И мама. На каждой второй фотографии. Молодая, с тёмными волосами, собранными в низкий узел. Улыбается. Смотрит на меня.

На одном снимке мы обе – на фоне Кремля. Поездка в Москву, мне было лет восемь. Я помнила эту поездку. Мама копила на неё полгода. Отказывала себе во всём – только чтобы я увидела столицу.

А я потом ни разу её не свозила. Некогда было. Работа, дела, Костя.

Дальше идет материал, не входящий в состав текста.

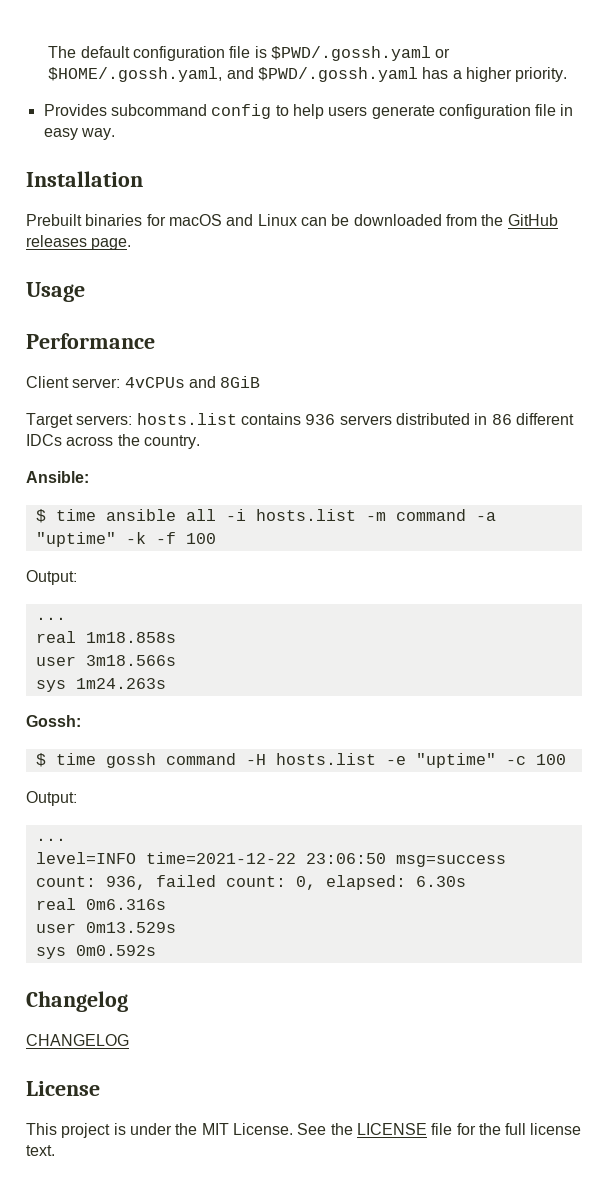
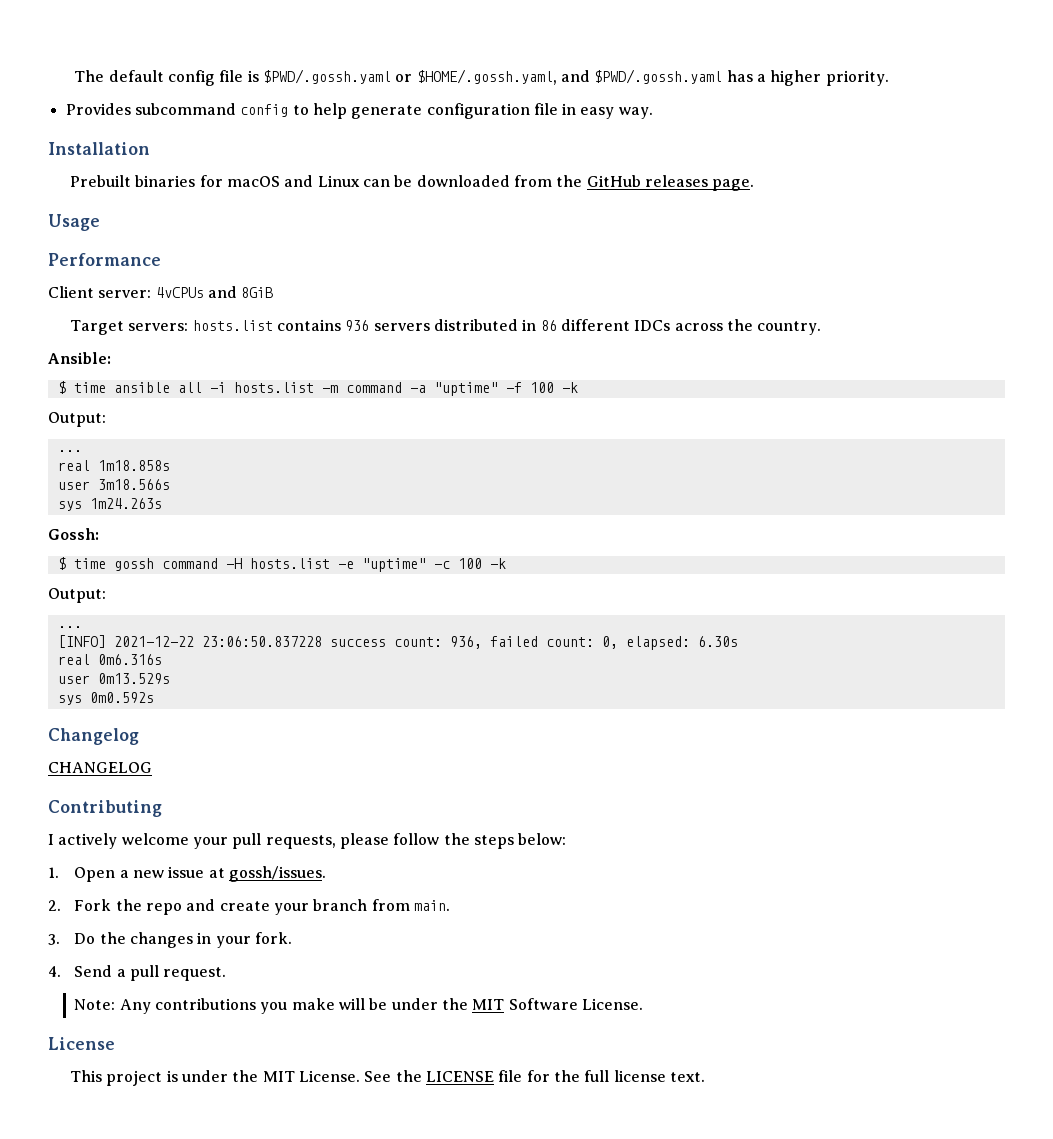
- The default configuration file is $PWD/.gossh.yaml or $HOME/.gossh.yaml, and $PWD/.gossh.yaml has a higher priority.
+ The default config file is $PWD/.gossh.yaml or $HOME/.gossh.yaml, and $PWD/.gossh.yaml has a higher priority.
- Provides subcommand config to help users generate configuration file in easy way.
+ Provides subcommand config to help generate configuration file in easy way.
- $ time ansible all -i hosts.list -m command -a "uptime" -k -f 100
+ $ time ansible all -i hosts.list -m command -a "uptime" -f 100 -k
- $ time gossh command -H hosts.list -e "uptime" -c 100
+ $ time gossh command -H hosts.list -e "uptime" -c 100 -k
  Output:
  ...
- level=INFO time=2021-12-22 23:06:50 msg=success count: 936, failed count: 0, elapsed: 6.30s
+ [INFO] 2021-12-22 23:06:50.837228 success count: 936, failed count: 0, elapsed: 6.30s
+ Contributing
+ I actively welcome your pull requests, please follow the steps below:
+ 1. Open a new issue at gossh/issues.
+ 2. Fork the repo and create your branch from main.
+ 3. Do the changes in your fork.
+ 4. Send a pull request.
+ Note: Any contributions you make will be under the MIT Software License.

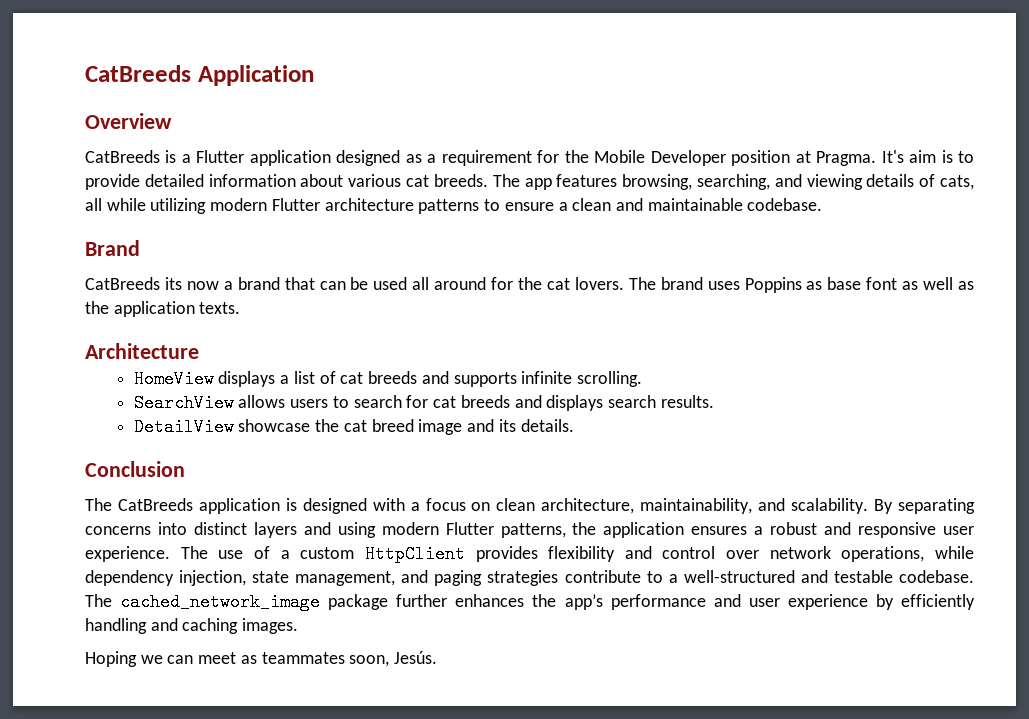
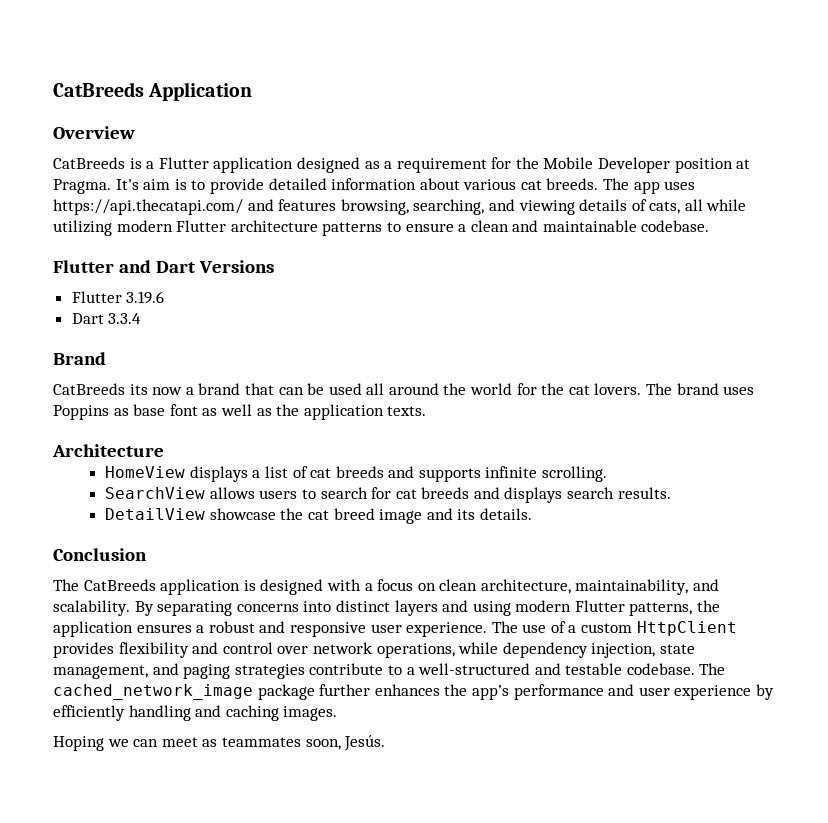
- The app features browsing, searching, and viewing details of cats, all while utilizing modern Flutter architecture patterns to ensure a clean and maintainable codebase.
+ The app uses https://api.thecatapi.com/ and features browsing, searching, and viewing details of cats, all while utilizing modern Flutter architecture patterns to ensure a clean and maintainable codebase.
+ Flutter and Dart Versions
+ Flutter 3.19.6
+ Dart 3.3.4
- CatBreeds its now a brand that can be used all around for the cat lovers.
+ CatBreeds its now a brand that can be used all around the world for the cat lovers.

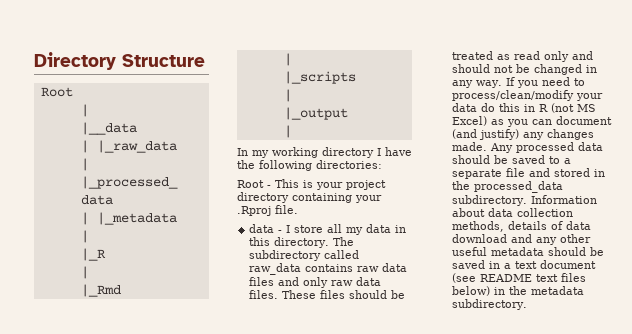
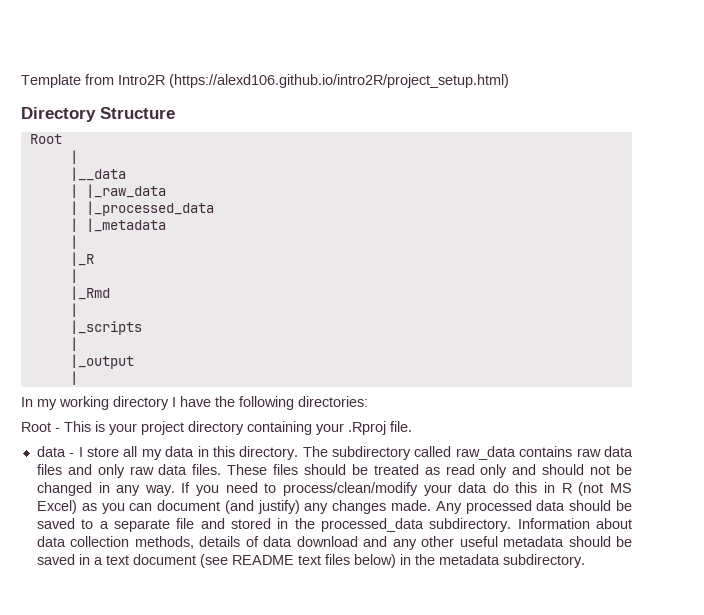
+ Template from Intro2R (https://alexd106.github.io/intro2R/project_setup.html)

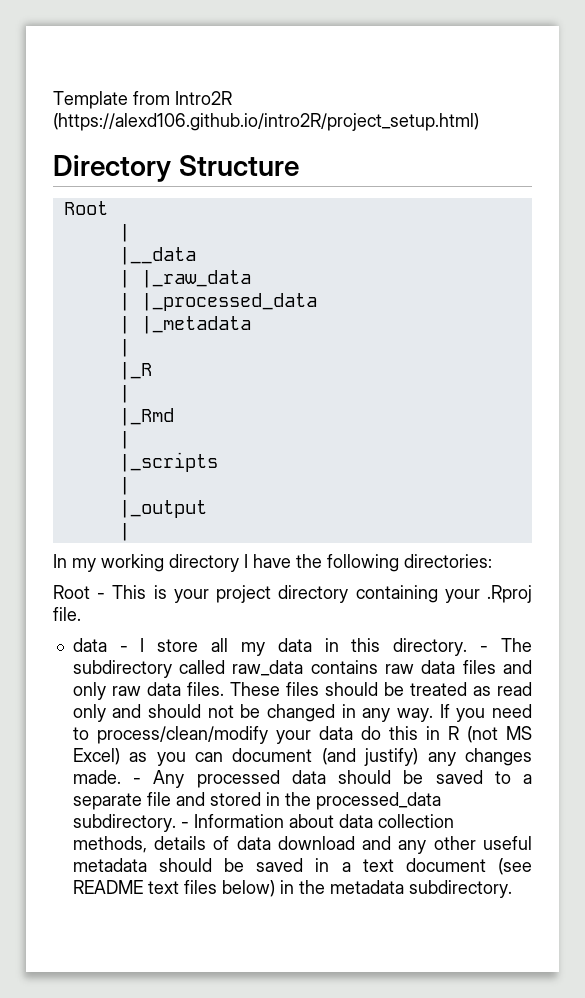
- The subdirectory called raw_data contains raw data files and only raw data files.
+ - The subdirectory called raw_data contains raw data files and only raw data files.
- Any processed data should be saved to a separate file and stored in the processed_data subdirectory.
+ - Any processed data should be saved to a separate file and stored in the processed_data subdirectory.
- Information about data collection methods, details of data download and any other useful metadata should be saved in a text document (see README text files below) in the metadata subdirectory.
+ - Information about data collection methods, details of data download and any other useful metadata should be saved in a text document (see README text files below) in the metadata subdirectory.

Я не плакала. Просто смотрела. И откладывала фотографию за фотографией. Как будто перебирала осколки жизни, которую сама же и разбила.

Следующая коробка – тетради. Школьные, в клетку и в линейку. Мой почерк – сначала кривой, детский, потом ровнее. Мамины пометки на полях красной ручкой: «Молодец! Умница!»

Ещё одна коробка.

Рисунки.

Я узнала их. Мои рисунки – из детского сада, из начальной школы. Корявые домики, кривые солнца с лучами-палочками, синие озёра, зелёные деревья.

Мама хранила их тридцать восемь лет.

На дне коробки – видеокассета.

Старая, в пластиковом футляре. Футляр пожелтел от времени, пластик потрескался по краям. На этикетке – мамин почерк. Я узнала его сразу: круглые буквы, аккуратные, ровные. Такими же буквами она подписывала мои тетради, когда я болела и пропускала школу. Такими же писала записки на кухонном столе: «Суп в холодильнике. Люблю».

«Лариса, 5 лет. Праздник».

Мой день рождения. Тысяча девятьсот восемьдесят шестой год. Тридцать восемь лет назад.

Я держала кассету в руках. Пальцы дрожали – я не могла их унять. Сердце стучало гулко, отдавалось в висках.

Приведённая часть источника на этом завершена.